Kitap Tanıtımı |
Kur´ân, iman esaslarının hiçbirinde, insandan gözü kapalı bir tasdik istemez. Bilakis, hareketlerine tesir eden unsurlarını intibaha getirip, kuvvetli delillerle onu ikna eder.
Allah´ın varlığını ve birliğini şu müşahhas delillerle ispatlar: "Gökleri ve yeri yaratan Allah hakkında şüphe ha?" "Eğer yerde ve gökte Allah´tan başka tanrılar olsaydı, ikisi de (yer de gök de) bozulup gitmişti."
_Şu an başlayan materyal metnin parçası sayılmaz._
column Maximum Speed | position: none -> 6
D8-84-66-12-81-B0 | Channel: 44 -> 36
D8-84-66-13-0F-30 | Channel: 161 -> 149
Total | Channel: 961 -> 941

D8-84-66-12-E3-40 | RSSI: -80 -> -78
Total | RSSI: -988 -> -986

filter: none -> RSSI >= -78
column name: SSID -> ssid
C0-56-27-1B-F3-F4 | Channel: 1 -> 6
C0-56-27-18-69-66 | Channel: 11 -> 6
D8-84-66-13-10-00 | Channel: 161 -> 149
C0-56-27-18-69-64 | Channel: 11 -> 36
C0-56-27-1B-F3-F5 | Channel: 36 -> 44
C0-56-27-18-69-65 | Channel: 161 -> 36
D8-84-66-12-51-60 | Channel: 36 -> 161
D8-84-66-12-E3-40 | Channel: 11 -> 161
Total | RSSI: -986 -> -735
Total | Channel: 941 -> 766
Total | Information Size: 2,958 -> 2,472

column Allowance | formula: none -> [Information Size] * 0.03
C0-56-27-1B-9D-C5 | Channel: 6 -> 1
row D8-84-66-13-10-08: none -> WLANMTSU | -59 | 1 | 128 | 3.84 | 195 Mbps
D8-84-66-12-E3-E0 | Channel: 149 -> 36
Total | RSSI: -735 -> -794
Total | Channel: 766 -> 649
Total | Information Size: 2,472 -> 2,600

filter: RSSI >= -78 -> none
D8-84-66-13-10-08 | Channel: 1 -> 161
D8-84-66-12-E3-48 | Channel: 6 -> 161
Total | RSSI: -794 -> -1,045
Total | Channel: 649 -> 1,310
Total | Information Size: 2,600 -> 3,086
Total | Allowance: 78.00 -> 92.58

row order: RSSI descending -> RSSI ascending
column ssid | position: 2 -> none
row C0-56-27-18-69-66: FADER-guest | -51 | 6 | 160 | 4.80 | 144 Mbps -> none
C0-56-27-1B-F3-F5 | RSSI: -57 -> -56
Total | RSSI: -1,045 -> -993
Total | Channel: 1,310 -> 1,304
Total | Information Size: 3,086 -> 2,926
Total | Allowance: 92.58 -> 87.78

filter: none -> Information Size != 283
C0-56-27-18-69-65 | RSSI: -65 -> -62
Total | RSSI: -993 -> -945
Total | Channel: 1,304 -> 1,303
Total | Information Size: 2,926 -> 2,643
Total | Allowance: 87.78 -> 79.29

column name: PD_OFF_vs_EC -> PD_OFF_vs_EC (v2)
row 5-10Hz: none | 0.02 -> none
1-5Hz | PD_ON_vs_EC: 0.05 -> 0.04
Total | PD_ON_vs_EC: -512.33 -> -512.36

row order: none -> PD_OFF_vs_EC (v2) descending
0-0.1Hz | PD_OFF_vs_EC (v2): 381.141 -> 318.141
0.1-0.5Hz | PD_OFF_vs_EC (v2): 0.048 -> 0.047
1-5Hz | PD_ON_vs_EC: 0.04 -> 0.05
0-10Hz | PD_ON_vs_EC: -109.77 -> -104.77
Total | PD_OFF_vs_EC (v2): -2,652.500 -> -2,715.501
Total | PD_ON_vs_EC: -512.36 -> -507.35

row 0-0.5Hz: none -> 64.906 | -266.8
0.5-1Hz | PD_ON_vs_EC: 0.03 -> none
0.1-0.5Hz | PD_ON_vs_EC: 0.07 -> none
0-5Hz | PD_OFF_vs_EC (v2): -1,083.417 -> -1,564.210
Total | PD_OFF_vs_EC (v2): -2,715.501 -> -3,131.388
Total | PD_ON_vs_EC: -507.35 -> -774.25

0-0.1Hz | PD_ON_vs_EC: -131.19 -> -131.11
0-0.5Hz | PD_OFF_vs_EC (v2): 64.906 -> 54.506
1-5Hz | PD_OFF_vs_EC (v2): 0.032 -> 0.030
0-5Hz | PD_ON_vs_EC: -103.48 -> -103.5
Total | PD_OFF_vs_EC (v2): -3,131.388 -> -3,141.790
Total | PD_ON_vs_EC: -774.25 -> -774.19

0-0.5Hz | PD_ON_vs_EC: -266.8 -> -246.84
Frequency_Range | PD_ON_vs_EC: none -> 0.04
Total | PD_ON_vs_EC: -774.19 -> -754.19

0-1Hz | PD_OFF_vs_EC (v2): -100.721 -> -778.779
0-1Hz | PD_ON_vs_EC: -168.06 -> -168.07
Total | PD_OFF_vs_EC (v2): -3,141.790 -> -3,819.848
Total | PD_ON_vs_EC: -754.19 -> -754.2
Âhiret inancını, temsîlî kıyasla ispatlar. Temsîlî kıyasın öyle bir nev´i vardır ki, mantığın yakînî bürhanından daha kuvvetlidir: "Allah´ın rahmetinin eserlerine bak ki nasıl yeri ölümden sonra diriltiyor? Şüphe yok ki, O, ölüleri de diriltir. O her şeye kadirdir."
Kur´ân´ın hakkaniyetini kuvvetli bir aklî delille ispatlar: "Kur´ân´ı düşünmüyorlar mı? Eğer o, Allah´tan başkası tarafından indirilmiş olsaydı onda birbirini tutmaz çok şeyler bulurlardı."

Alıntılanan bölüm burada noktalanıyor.